__Input__:

----

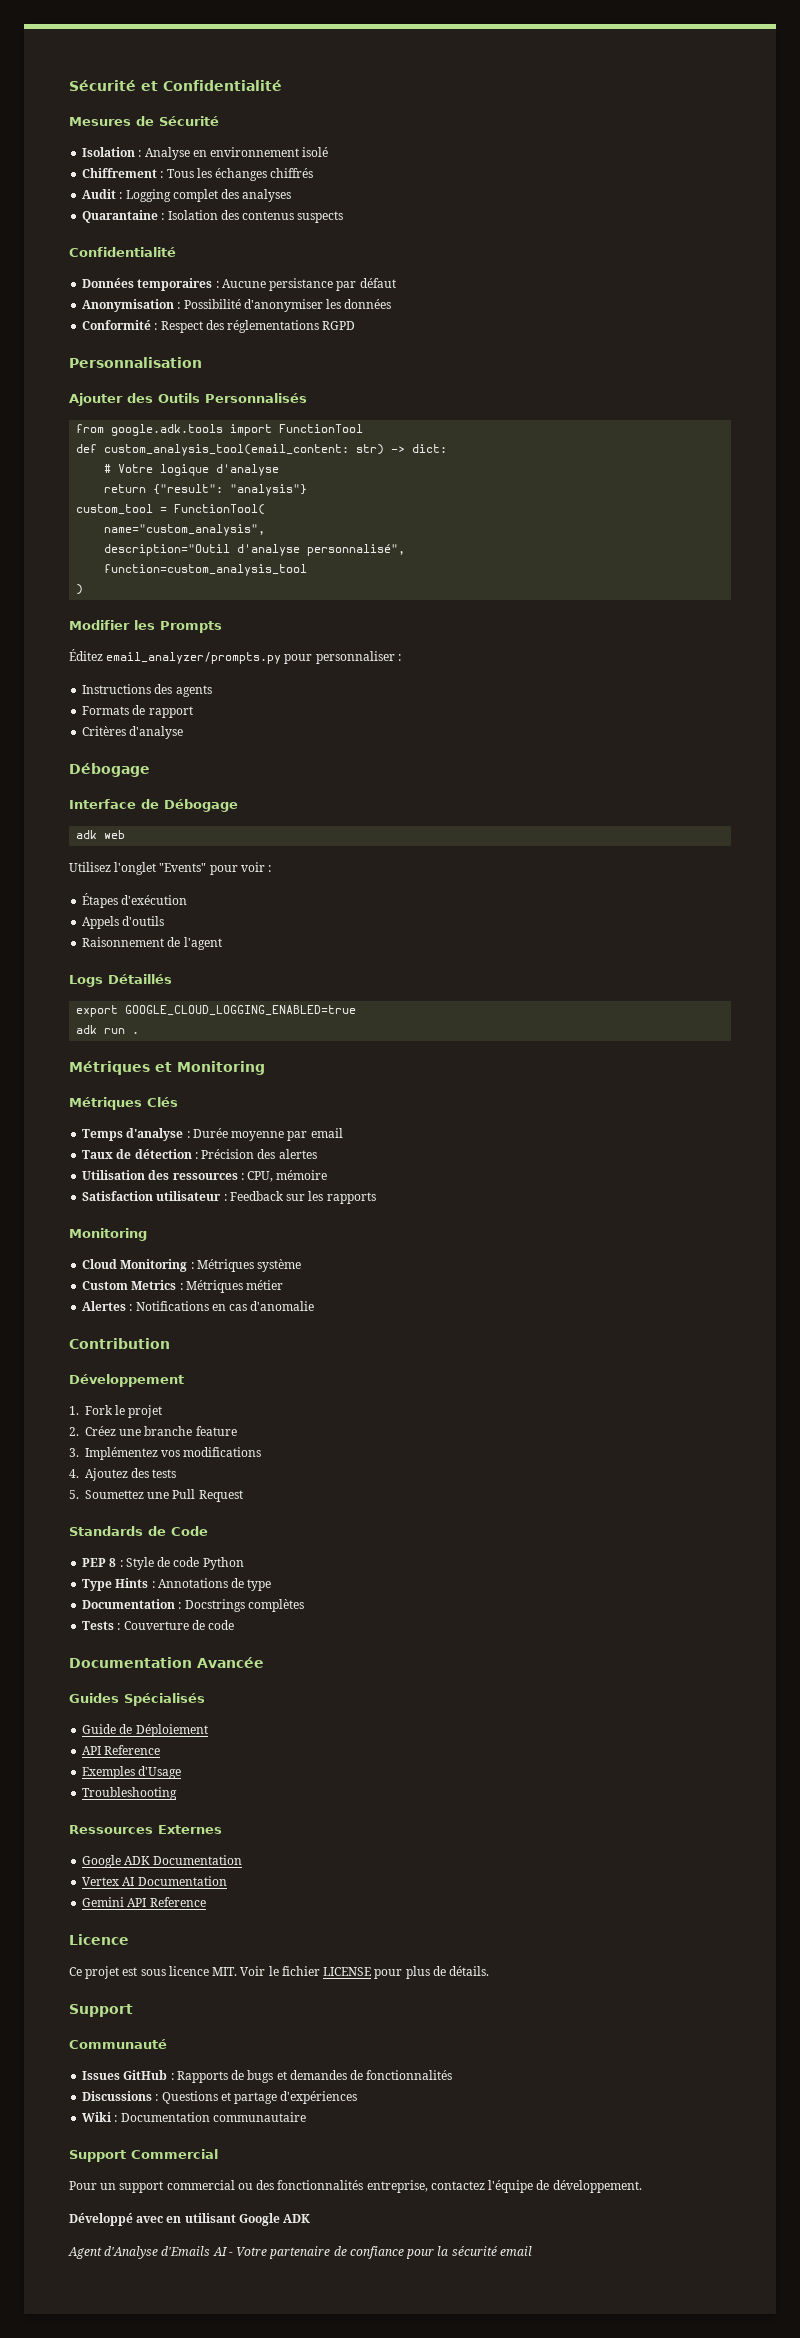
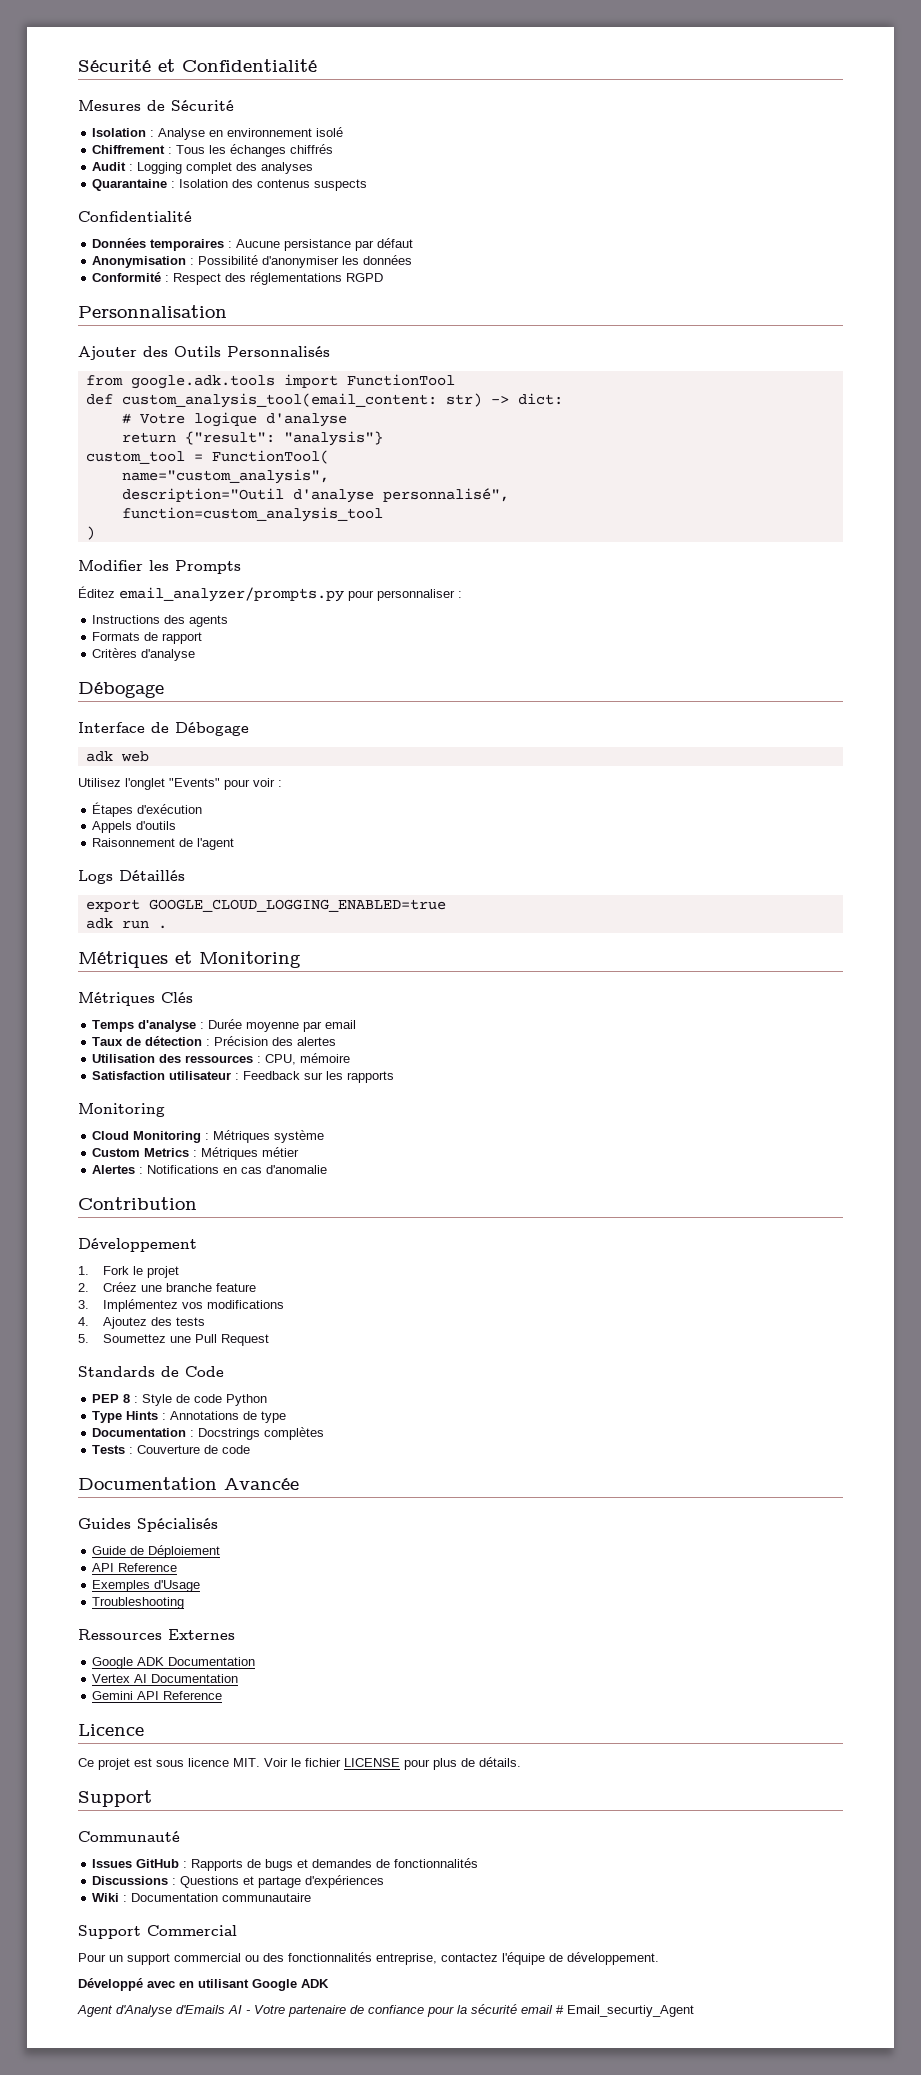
- Agent d'Analyse d'Emails AI - Votre partenaire de confiance pour la sécurité email
+ Agent d'Analyse d'Emails AI - Votre partenaire de confiance pour la sécurité email # Email_securtiy_Agent

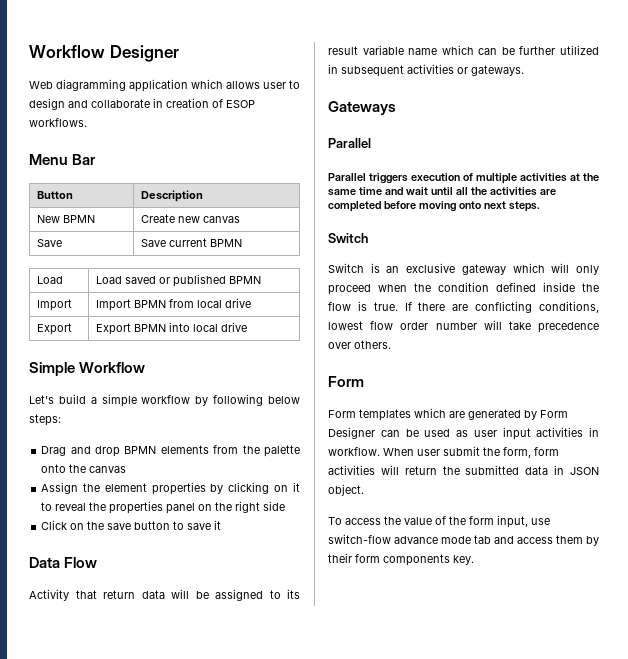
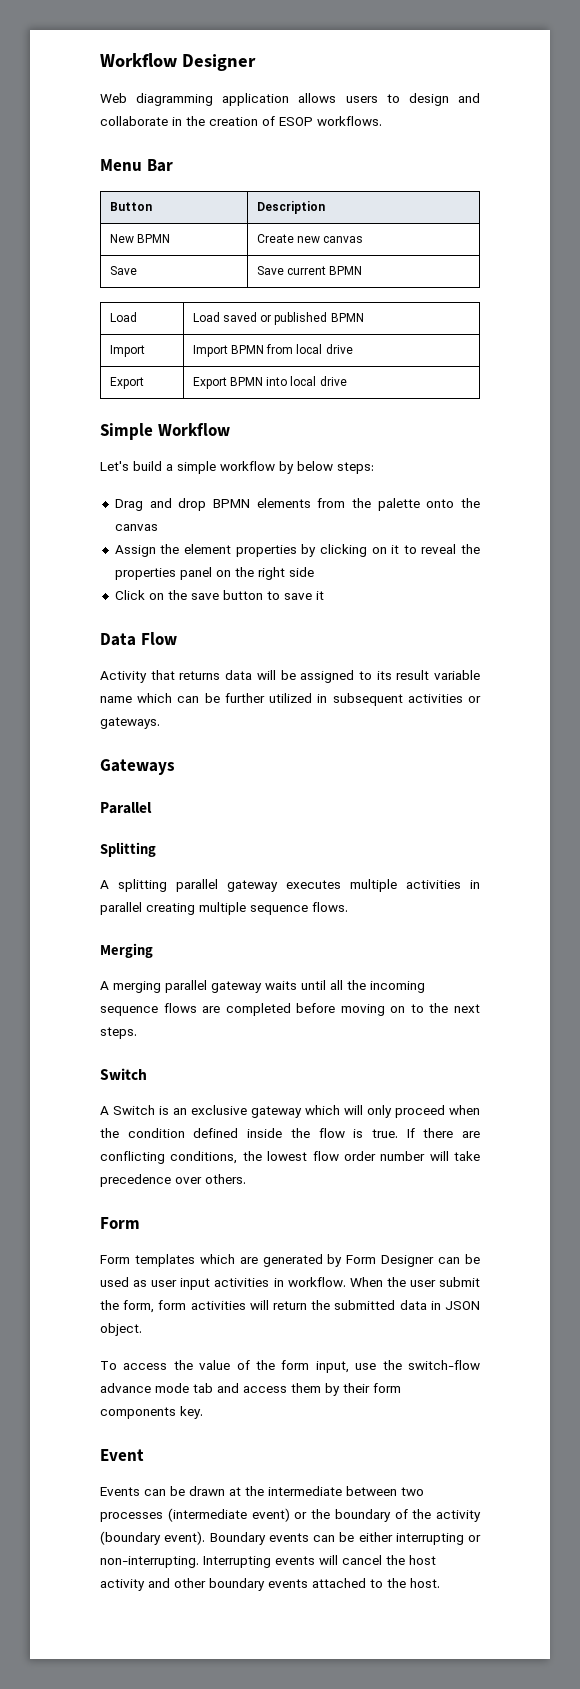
- Web diagramming application which allows user to design and collaborate in creation of ESOP workflows.
+ Web diagramming application allows users to design and collaborate in the creation of ESOP workflows.
- Let's build a simple workflow by following below steps:
+ Let's build a simple workflow by below steps:
- Activity that return data will be assigned to its result variable name which can be further utilized in subsequent activities or gateways.
+ Activity that returns data will be assigned to its result variable name which can be further utilized in subsequent activities or gateways.
- Parallel triggers execution of multiple activities at the same time and wait until all the activities are completed before moving onto next steps.
+ Splitting
+ A splitting parallel gateway executes multiple activities in parallel creating multiple sequence flows.
+ Merging
+ A merging parallel gateway waits until all the incoming sequence flows are completed before moving on to the next steps.
- Switch is an exclusive gateway which will only proceed when the condition defined inside the flow is true.
+ A Switch is an exclusive gateway which will only proceed when the condition defined inside the flow is true.
- If there are conflicting conditions, lowest flow order number will take precedence over others.
+ If there are conflicting conditions, the lowest flow order number will take precedence over others.
- When user submit the form, form activities will return the submitted data in JSON object.
+ When the user submit the form, form activities will return the submitted data in JSON object.
- To access the value of the form input, use switch-flow advance mode tab and access them by their form components key.
+ To access the value of the form input, use the switch-flow advance mode tab and access them by their form components key.
+ Event
+ Events can be drawn at the intermediate between two processes (intermediate event) or the boundary of the activity (boundary event). Boundary events can be either interrupting or non-interrupting. Interrupting events will cancel the host activity and other boundary events attached to the host.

----

__Assignment__: Return all the data exactly, pictures omitted.

__Response to the task__:
- Agent d'Analyse d'Emails AI - Votre partenaire de confiance pour la sécurité email
+ Agent d'Analyse d'Emails AI - Votre partenaire de confiance pour la sécurité email # Email_securtiy_Agent

- Web diagramming application which allows user to design and collaborate in creation of ESOP workflows.
+ Web diagramming application allows users to design and collaborate in the creation of ESOP workflows.
- Let's build a simple workflow by following below steps:
+ Let's build a simple workflow by below steps:
- Activity that return data will be assigned to its result variable name which can be further utilized in subsequent activities or gateways.
+ Activity that returns data will be assigned to its result variable name which can be further utilized in subsequent activities or gateways.
- Parallel triggers execution of multiple activities at the same time and wait until all the activities are completed before moving onto next steps.
+ Splitting
+ A splitting parallel gateway executes multiple activities in parallel creating multiple sequence flows.
+ Merging
+ A merging parallel gateway waits until all the incoming sequence flows are completed before moving on to the next steps.
- Switch is an exclusive gateway which will only proceed when the condition defined inside the flow is true.
+ A Switch is an exclusive gateway which will only proceed when the condition defined inside the flow is true.
- If there are conflicting conditions, lowest flow order number will take precedence over others.
+ If there are conflicting conditions, the lowest flow order number will take precedence over others.
- When user submit the form, form activities will return the submitted data in JSON object.
+ When the user submit the form, form activities will return the submitted data in JSON object.
- To access the value of the form input, use switch-flow advance mode tab and access them by their form components key.
+ To access the value of the form input, use the switch-flow advance mode tab and access them by their form components key.
+ Event
+ Events can be drawn at the intermediate between two processes (intermediate event) or the boundary of the activity (boundary event). Boundary events can be either interrupting or non-interrupting. Interrupting events will cancel the host activity and other boundary events attached to the host.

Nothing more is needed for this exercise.